▸ Data under study:
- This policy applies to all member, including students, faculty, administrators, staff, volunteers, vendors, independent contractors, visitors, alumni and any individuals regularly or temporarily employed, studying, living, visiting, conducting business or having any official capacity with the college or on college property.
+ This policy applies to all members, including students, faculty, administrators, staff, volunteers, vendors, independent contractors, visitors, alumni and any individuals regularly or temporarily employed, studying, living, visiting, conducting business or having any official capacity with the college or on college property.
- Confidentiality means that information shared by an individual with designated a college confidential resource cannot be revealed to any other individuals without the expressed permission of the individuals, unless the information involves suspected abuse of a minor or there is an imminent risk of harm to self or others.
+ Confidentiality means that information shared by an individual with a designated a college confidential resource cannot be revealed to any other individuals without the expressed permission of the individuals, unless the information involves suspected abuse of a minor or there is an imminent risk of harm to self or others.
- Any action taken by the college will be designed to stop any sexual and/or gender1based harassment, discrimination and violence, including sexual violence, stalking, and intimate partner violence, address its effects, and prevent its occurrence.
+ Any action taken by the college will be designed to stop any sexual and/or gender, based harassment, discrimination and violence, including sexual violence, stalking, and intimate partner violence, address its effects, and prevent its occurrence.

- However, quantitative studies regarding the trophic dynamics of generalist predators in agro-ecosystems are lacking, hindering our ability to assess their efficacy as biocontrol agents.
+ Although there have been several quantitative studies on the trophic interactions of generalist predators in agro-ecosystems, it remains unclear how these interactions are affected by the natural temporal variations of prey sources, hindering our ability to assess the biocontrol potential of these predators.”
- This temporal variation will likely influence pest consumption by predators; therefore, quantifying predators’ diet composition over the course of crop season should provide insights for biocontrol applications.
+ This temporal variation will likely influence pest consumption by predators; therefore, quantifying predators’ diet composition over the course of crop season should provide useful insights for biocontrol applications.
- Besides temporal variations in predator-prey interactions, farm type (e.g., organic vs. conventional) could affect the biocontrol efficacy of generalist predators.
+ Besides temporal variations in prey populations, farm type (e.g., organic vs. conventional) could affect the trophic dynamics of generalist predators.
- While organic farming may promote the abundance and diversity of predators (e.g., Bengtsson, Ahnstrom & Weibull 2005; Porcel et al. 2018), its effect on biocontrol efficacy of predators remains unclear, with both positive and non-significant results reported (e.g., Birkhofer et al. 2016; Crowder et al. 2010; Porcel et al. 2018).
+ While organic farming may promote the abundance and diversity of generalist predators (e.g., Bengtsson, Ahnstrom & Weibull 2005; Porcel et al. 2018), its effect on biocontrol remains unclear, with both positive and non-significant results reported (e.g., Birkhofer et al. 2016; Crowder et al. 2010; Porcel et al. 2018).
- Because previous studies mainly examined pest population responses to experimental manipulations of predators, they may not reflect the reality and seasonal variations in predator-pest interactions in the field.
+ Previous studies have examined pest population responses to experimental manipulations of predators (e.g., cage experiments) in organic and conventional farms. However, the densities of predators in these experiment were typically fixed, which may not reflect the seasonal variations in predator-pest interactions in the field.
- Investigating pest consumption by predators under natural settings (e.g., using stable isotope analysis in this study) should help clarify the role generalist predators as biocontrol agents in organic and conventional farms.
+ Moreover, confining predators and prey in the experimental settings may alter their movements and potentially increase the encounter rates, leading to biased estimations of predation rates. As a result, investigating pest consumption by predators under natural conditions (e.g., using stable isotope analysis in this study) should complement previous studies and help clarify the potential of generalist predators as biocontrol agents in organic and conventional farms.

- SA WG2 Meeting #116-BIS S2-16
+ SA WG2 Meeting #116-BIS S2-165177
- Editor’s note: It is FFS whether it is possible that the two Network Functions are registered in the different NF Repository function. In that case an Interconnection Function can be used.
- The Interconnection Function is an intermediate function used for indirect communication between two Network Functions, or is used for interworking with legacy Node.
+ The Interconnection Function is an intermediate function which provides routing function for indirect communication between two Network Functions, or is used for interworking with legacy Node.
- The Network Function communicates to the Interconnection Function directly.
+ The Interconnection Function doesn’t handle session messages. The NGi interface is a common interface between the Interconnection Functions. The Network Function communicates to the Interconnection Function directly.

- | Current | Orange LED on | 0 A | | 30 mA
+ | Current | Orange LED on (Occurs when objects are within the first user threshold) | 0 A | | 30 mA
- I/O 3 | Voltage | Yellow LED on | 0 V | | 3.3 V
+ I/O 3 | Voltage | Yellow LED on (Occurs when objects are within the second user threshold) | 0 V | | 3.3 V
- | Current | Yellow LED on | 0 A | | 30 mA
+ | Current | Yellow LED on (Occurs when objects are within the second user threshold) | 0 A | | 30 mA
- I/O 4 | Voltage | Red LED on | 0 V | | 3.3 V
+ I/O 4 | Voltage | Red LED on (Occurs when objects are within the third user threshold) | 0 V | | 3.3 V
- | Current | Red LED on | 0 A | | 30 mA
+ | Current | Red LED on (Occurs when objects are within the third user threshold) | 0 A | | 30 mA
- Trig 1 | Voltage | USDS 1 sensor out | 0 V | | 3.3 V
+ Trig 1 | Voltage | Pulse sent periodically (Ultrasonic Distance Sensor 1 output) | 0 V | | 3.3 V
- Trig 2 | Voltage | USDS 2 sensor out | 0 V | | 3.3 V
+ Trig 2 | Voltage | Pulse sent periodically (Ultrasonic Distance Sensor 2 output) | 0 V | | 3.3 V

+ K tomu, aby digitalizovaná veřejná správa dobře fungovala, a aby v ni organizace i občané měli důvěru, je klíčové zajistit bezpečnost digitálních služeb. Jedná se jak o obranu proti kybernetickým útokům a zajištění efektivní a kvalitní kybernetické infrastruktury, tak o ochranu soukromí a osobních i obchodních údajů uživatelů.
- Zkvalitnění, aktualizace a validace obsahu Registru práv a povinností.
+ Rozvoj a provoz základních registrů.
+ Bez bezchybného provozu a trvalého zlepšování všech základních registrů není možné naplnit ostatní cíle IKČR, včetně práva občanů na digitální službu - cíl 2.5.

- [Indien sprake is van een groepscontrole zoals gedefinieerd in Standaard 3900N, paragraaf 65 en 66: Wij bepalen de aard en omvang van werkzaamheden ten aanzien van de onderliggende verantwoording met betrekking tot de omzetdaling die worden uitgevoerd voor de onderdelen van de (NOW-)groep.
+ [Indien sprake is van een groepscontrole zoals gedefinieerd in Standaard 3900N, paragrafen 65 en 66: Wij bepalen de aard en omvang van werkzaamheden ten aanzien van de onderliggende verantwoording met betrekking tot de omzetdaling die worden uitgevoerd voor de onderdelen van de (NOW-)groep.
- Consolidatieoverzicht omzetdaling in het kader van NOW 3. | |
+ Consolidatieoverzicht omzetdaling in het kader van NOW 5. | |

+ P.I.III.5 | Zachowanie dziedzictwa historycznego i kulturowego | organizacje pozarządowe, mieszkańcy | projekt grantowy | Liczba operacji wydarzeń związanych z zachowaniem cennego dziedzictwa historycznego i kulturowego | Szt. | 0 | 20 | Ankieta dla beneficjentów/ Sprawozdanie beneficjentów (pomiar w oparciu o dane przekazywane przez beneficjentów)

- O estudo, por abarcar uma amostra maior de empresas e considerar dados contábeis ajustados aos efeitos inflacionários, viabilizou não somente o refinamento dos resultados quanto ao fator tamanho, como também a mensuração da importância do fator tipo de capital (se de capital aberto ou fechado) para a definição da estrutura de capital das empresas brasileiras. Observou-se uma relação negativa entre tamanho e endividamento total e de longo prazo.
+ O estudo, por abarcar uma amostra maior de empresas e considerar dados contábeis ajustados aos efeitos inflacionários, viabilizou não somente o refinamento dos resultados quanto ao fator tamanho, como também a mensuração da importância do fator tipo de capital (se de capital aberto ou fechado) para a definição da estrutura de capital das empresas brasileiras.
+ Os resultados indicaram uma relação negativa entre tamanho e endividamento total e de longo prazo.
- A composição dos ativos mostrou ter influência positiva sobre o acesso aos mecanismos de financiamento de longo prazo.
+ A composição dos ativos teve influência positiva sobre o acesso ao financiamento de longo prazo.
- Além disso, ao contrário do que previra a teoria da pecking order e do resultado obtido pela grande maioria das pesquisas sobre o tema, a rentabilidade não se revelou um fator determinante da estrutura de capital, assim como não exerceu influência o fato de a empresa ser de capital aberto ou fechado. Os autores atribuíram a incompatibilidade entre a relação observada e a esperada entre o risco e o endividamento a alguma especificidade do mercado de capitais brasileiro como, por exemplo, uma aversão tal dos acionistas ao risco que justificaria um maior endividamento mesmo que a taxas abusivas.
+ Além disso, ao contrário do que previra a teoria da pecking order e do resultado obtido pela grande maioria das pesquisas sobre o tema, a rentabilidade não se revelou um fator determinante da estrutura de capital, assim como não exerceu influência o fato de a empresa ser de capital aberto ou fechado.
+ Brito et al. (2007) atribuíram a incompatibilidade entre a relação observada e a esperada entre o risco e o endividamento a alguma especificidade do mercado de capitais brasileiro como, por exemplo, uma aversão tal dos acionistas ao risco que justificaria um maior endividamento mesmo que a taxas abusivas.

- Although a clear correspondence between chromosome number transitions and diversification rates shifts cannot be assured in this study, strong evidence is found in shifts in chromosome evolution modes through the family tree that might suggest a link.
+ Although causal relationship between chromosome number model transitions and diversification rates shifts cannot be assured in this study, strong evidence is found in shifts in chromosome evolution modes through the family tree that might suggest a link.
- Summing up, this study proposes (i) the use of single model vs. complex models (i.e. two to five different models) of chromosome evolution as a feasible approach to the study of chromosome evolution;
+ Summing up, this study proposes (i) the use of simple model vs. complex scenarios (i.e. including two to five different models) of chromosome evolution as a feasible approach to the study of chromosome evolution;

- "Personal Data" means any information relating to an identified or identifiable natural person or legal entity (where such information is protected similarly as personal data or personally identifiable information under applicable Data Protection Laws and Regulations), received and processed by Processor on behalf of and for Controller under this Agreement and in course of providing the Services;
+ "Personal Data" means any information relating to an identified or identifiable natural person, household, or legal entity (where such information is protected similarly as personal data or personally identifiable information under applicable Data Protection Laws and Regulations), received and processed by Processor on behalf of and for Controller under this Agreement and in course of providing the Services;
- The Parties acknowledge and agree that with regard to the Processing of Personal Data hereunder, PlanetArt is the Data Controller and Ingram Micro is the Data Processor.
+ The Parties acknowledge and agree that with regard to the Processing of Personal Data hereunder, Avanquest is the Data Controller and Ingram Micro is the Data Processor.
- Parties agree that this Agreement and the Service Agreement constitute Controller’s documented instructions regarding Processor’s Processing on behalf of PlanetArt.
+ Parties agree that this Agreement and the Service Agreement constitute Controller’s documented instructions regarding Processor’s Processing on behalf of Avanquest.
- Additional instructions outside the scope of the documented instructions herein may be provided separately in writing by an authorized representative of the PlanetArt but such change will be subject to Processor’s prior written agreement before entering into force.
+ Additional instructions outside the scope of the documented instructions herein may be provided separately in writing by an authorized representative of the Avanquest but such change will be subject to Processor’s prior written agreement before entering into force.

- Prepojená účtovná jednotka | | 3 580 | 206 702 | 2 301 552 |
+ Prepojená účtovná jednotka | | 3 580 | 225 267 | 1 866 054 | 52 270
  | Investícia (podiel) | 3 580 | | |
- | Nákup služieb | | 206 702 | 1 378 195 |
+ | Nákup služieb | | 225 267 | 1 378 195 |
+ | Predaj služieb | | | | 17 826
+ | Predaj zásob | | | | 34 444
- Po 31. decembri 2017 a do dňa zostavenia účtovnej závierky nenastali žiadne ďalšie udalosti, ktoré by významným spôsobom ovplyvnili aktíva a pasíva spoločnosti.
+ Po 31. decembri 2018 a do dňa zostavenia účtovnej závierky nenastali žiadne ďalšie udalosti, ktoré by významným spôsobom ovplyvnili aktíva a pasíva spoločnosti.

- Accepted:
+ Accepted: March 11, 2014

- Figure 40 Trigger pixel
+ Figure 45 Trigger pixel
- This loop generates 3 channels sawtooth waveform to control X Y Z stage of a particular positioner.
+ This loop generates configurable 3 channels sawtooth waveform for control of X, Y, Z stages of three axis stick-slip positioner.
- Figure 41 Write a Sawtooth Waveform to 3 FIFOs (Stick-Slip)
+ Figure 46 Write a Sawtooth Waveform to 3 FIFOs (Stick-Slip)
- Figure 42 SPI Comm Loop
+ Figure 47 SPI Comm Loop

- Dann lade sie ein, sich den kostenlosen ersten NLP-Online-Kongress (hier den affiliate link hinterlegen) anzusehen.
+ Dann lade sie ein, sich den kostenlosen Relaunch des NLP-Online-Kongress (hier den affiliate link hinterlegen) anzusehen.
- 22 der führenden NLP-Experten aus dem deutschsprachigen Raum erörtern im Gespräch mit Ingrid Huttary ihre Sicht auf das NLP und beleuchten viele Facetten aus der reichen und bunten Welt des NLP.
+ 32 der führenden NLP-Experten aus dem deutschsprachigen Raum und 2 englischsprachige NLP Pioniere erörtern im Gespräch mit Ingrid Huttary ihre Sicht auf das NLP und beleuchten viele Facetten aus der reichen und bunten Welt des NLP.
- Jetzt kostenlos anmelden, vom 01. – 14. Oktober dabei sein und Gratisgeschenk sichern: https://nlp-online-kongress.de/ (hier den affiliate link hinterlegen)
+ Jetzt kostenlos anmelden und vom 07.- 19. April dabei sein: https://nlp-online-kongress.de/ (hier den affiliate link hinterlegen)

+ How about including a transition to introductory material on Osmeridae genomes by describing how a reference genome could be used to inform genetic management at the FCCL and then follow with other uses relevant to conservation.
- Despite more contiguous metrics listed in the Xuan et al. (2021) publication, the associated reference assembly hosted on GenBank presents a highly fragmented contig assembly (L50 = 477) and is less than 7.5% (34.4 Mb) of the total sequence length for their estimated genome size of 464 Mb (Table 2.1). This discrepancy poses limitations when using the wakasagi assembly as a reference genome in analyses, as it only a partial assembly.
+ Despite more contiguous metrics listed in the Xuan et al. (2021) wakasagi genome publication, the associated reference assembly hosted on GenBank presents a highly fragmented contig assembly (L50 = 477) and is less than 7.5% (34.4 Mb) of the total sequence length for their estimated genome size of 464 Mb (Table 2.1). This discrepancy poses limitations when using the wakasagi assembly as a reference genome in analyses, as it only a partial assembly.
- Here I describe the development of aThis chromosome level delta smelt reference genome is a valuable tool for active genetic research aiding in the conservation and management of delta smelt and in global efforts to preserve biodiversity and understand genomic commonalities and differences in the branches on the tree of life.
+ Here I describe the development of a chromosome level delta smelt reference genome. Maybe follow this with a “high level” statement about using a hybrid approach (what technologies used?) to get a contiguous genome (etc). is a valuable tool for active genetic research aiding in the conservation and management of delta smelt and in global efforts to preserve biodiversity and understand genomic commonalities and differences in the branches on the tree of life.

▸ Work instructions: Copy every line of the listing that includes the string "mensuração".

▸ Written answer:
- O estudo, por abarcar uma amostra maior de empresas e considerar dados contábeis ajustados aos efeitos inflacionários, viabilizou não somente o refinamento dos resultados quanto ao fator tamanho, como também a mensuração da importância do fator tipo de capital (se de capital aberto ou fechado) para a definição da estrutura de capital das empresas brasileiras. Observou-se uma relação negativa entre tamanho e endividamento total e de longo prazo.
+ O estudo, por abarcar uma amostra maior de empresas e considerar dados contábeis ajustados aos efeitos inflacionários, viabilizou não somente o refinamento dos resultados quanto ao fator tamanho, como também a mensuração da importância do fator tipo de capital (se de capital aberto ou fechado) para a definição da estrutura de capital das empresas brasileiras.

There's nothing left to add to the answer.